**Activity**
In the entries that follow, the lines from the line containing "[379,116,429,127] Robomac ->" up to and including the line containing "[73,604,216,622] // tzapu/WiFiManager" must be copied exactly, with pictures omitted.

**Working data**
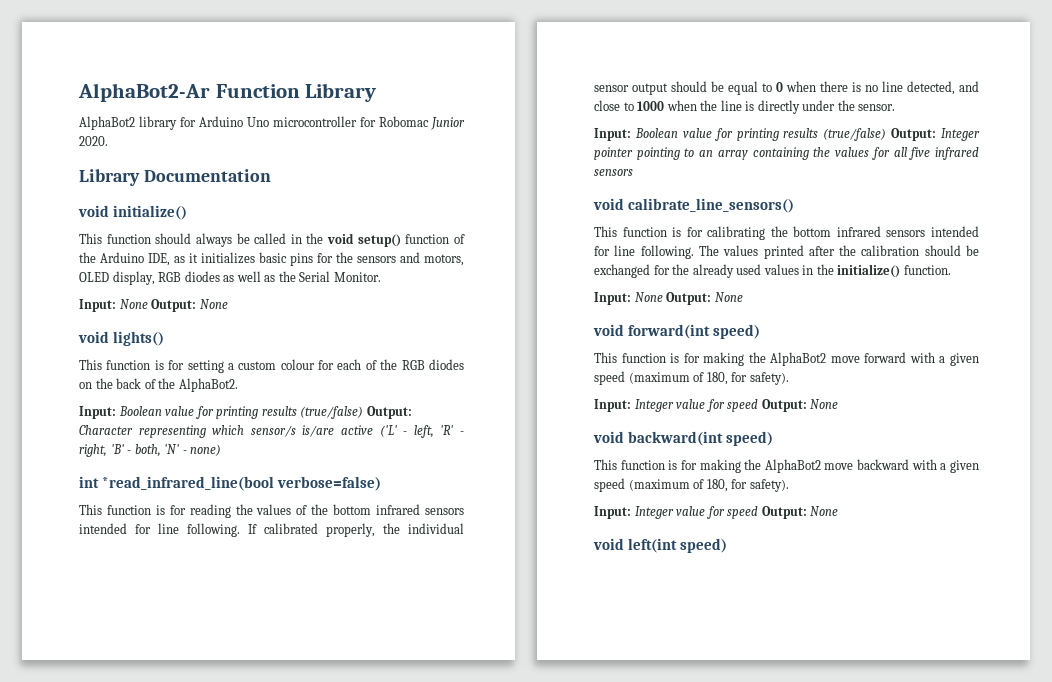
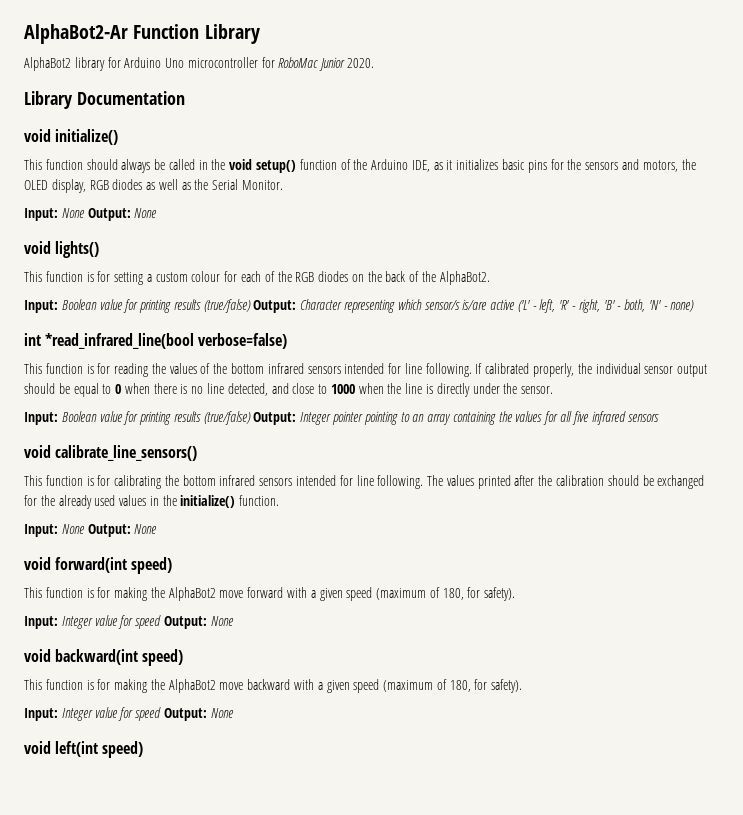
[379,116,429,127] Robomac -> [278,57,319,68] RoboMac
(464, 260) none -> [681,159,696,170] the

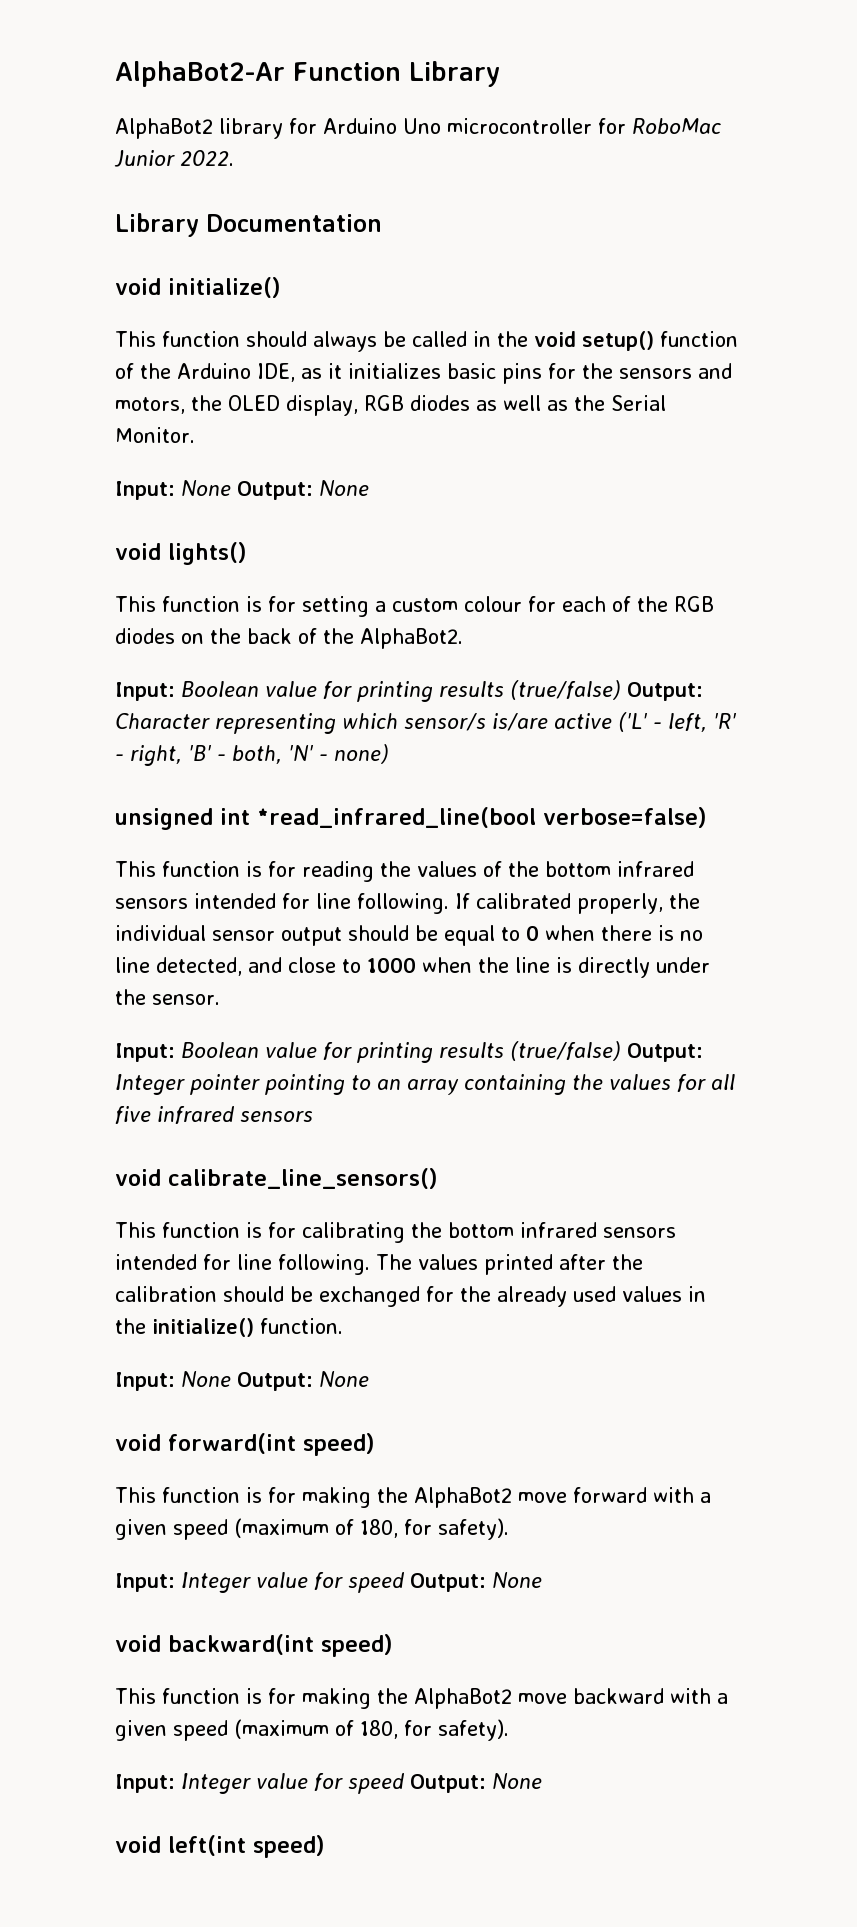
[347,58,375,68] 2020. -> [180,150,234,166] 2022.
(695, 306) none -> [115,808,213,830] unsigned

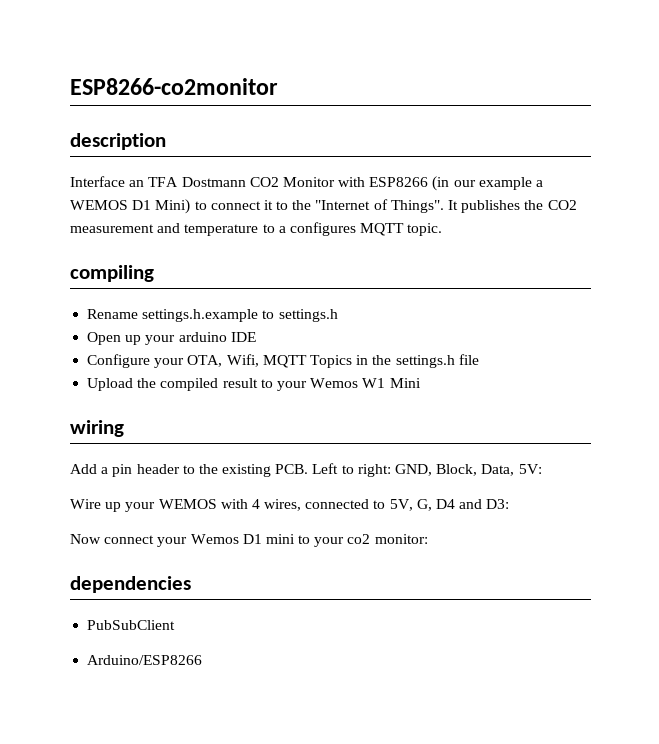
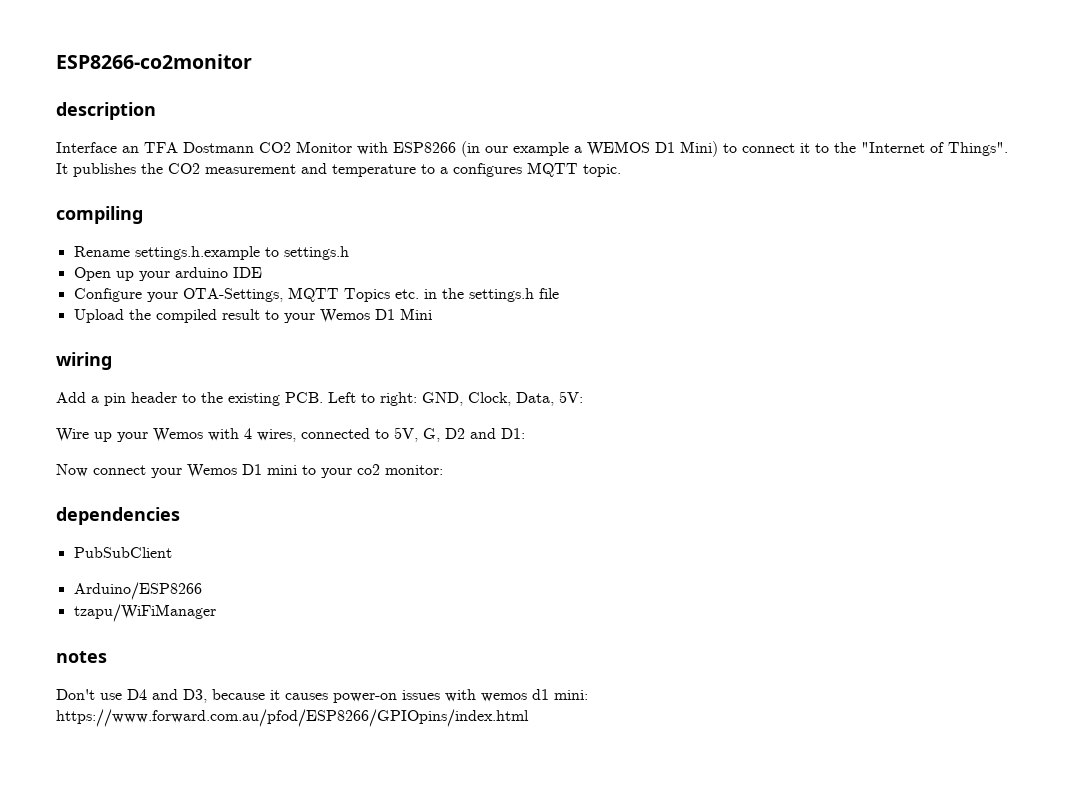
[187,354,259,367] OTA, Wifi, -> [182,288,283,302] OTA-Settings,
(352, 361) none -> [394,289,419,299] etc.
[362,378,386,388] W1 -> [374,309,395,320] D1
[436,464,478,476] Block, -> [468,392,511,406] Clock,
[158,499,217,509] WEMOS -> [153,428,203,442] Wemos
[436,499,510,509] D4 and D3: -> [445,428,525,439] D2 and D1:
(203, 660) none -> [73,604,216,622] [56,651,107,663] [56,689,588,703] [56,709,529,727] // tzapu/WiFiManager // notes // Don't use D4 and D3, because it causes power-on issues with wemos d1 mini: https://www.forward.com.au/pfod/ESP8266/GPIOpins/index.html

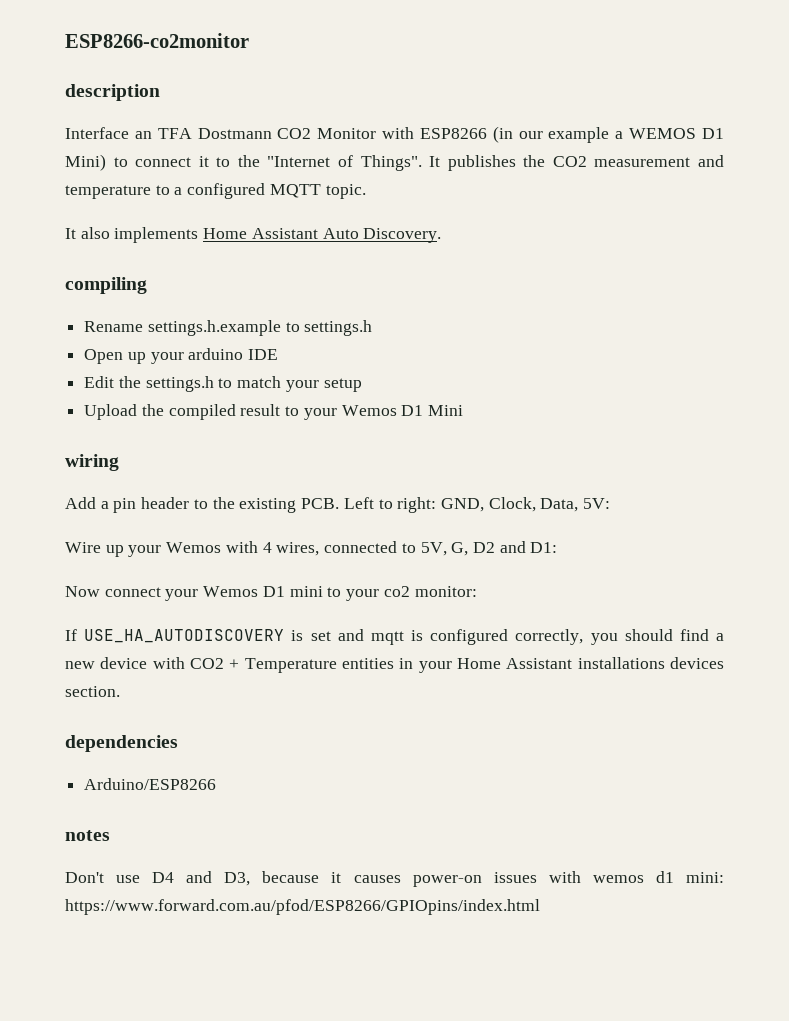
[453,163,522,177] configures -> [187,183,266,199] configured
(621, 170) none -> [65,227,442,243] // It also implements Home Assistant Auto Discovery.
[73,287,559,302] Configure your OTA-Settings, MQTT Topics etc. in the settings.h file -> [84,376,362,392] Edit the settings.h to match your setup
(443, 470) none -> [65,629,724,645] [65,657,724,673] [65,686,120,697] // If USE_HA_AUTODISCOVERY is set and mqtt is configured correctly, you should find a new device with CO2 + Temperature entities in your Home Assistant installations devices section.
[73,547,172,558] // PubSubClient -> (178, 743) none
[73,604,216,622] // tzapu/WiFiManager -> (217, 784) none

---

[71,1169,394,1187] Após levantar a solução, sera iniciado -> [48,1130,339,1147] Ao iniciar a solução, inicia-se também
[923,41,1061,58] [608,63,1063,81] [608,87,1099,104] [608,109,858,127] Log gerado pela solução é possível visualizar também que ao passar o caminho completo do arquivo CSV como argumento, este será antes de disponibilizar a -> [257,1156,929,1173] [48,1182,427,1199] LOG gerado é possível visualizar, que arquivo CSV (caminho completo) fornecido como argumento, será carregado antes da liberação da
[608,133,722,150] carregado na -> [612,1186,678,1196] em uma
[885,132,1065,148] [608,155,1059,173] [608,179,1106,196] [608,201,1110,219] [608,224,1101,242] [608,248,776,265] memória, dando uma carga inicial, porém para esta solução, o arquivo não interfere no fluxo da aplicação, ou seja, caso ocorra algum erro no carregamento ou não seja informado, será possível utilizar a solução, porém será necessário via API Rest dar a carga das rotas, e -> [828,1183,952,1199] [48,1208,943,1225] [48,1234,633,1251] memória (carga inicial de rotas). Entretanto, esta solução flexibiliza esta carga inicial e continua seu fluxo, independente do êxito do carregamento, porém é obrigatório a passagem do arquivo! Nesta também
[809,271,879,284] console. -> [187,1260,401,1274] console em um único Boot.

**Exercise response**
[379,116,429,127] Robomac -> [278,57,319,68] RoboMac
(464, 260) none -> [681,159,696,170] the

[347,58,375,68] 2020. -> [180,150,234,166] 2022.
(695, 306) none -> [115,808,213,830] unsigned

[187,354,259,367] OTA, Wifi, -> [182,288,283,302] OTA-Settings,
(352, 361) none -> [394,289,419,299] etc.
[362,378,386,388] W1 -> [374,309,395,320] D1
[436,464,478,476] Block, -> [468,392,511,406] Clock,
[158,499,217,509] WEMOS -> [153,428,203,442] Wemos
[436,499,510,509] D4 and D3: -> [445,428,525,439] D2 and D1:
(203, 660) none -> [73,604,216,622] [56,651,107,663] [56,689,588,703] [56,709,529,727] // tzapu/WiFiManager // notes // Don't use D4 and D3, because it causes power-on issues with wemos d1 mini: https://www.forward.com.au/pfod/ESP8266/GPIOpins/index.html

[453,163,522,177] configures -> [187,183,266,199] configured
(621, 170) none -> [65,227,442,243] // It also implements Home Assistant Auto Discovery.
[73,287,559,302] Configure your OTA-Settings, MQTT Topics etc. in the settings.h file -> [84,376,362,392] Edit the settings.h to match your setup
(443, 470) none -> [65,629,724,645] [65,657,724,673] [65,686,120,697] // If USE_HA_AUTODISCOVERY is set and mqtt is configured correctly, you should find a new device with CO2 + Temperature entities in your Home Assistant installations devices section.
[73,547,172,558] // PubSubClient -> (178, 743) none
[73,604,216,622] // tzapu/WiFiManager -> (217, 784) none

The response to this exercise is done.